Source material ::

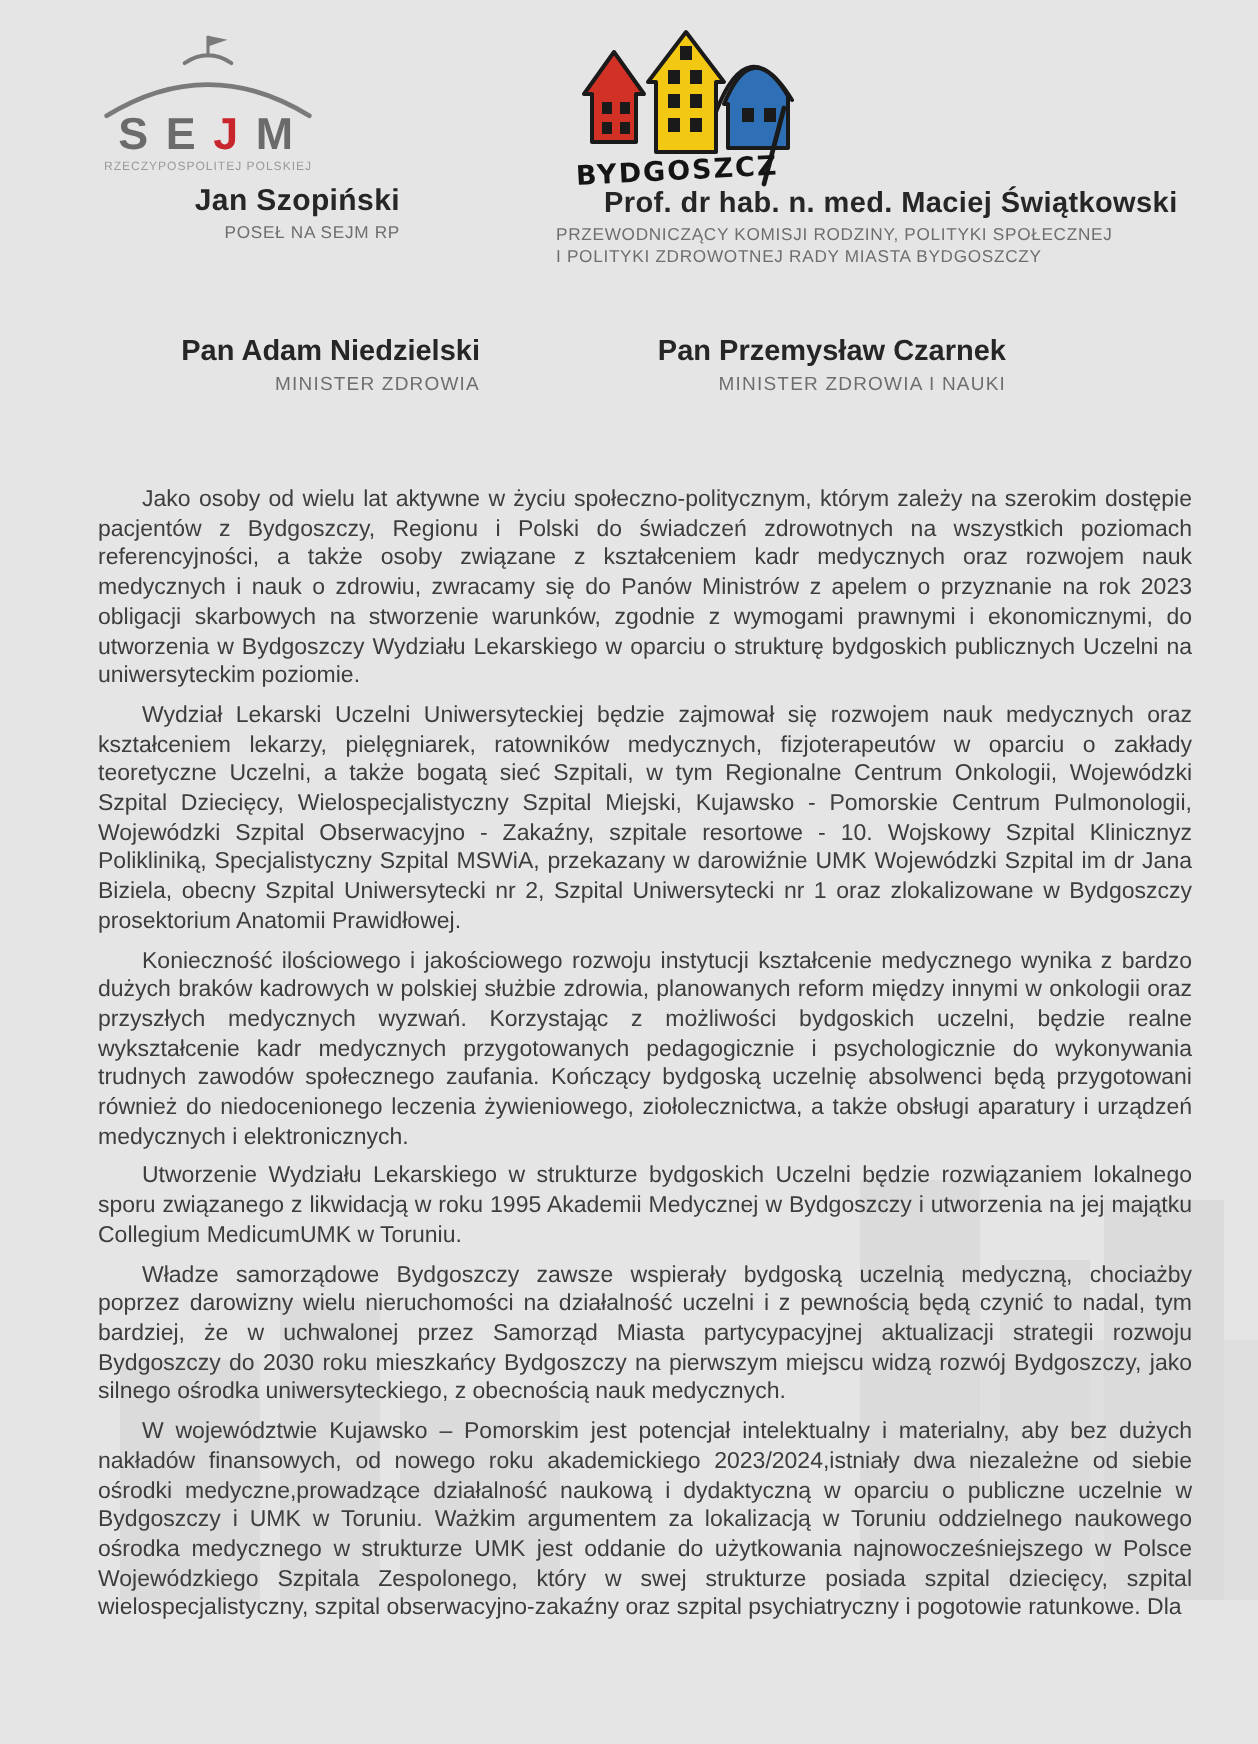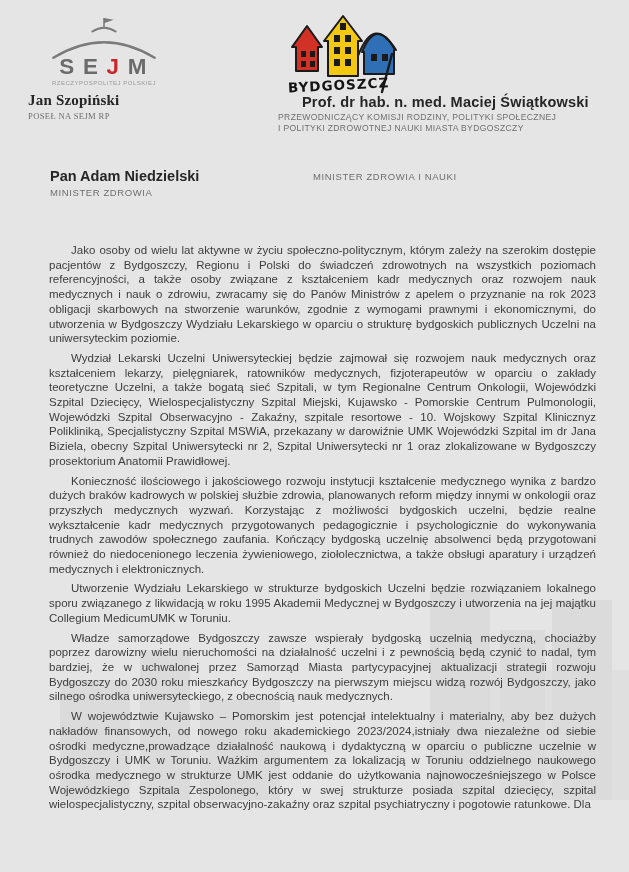--- a/index.html
+++ b/index.html
@@ -28,9 +28,8 @@
   .byd-logo  { position: absolute; left: 286px; top: 10px; width: 116px; height: 84px; }
 
   .sender-left {
-    position: absolute; left: 28px; top: 92px; width: 156px;
-    text-align: left;
-    font-family: Liberation Serif, serif;
+    position: absolute; left: 44px; top: 92px; width: 156px;
+    text-align: right;
   }
   .sender-right {
     position: absolute; left: 278px; top: 94px; width: 330px;

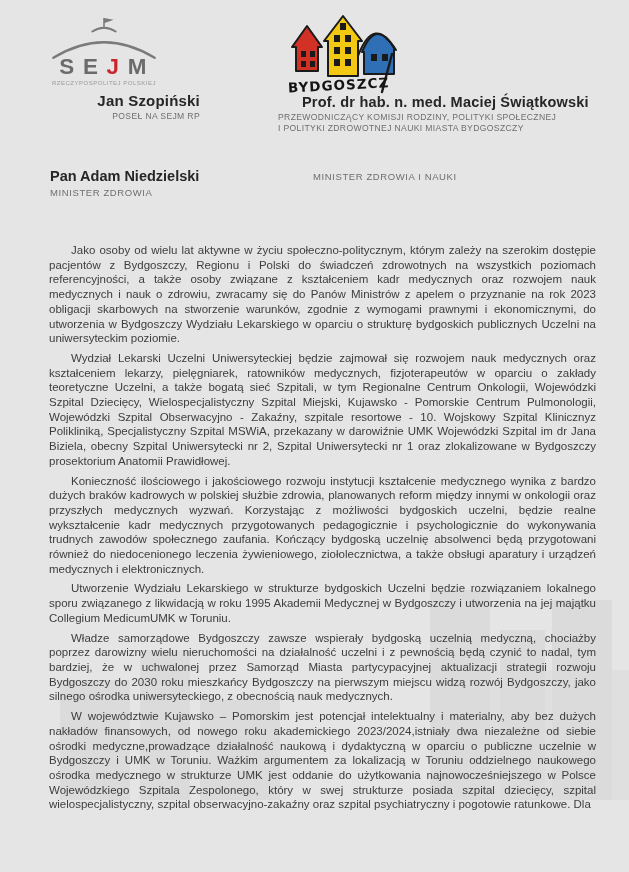--- a/index.html
+++ b/index.html
@@ -135,7 +135,7 @@
     <div class="sender-name">Prof. dr hab. n. med. Maciej Świątkowski</div>
     <div class="sender-title">
       <div>PRZEWODNICZĄCY KOMISJI RODZINY, POLITYKI SPOŁECZNEJ</div>
-      <div>I POLITYKI ZDROWOTNEJ NAUKI MIASTA BYDGOSZCZY</div>
+      <div>I POLITYKI ZDROWOTNEJ RADY MIASTA BYDGOSZCZY</div>
     </div>
   </div>
 

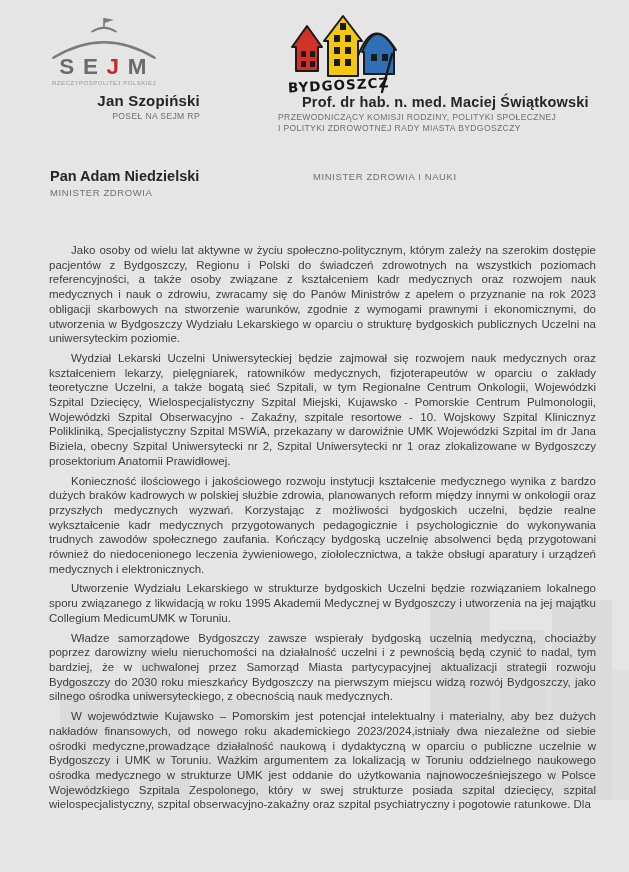--- a/index.html
+++ b/index.html
@@ -46,7 +46,7 @@
   }
 
   
-  .recipient { position: absolute; top: 168px; width: 190px; text-align: left; }
+  .recipient { position: absolute; top: 168px; width: 190px; text-align: right; }
   .recipient.left  { left: 50px; }
   .recipient.right { left: 313px; }
   .recipient-name  { font-size: 14.5px; font-weight: bold; color: #262626; }

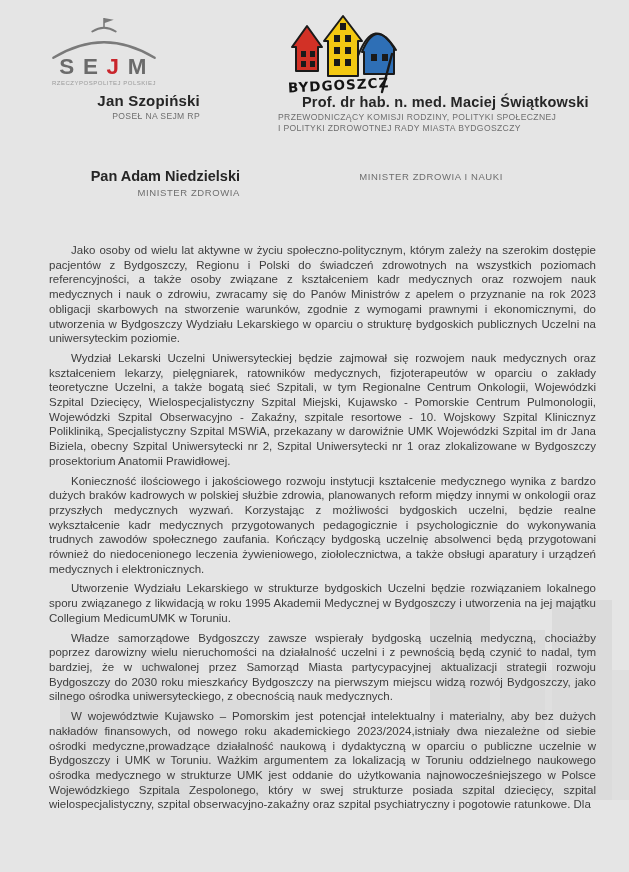--- a/index.html
+++ b/index.html
@@ -145,6 +145,7 @@
   </div>
 
   <div class="recipient right">
+    <div class="recipient-name">Pan Przemysław Czarnek</div>
     <div class="recipient-title">MINISTER ZDROWIA I NAUKI</div>
   </div>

Instructions for the task :: The answer should consist of every line from the listing above that includes the word "text".

Solution to this problem ::
-    text-align: left;
+    text-align: right;
-  .recipient { position: absolute; top: 168px; width: 190px; text-align: left; }
+  .recipient { position: absolute; top: 168px; width: 190px; text-align: right; }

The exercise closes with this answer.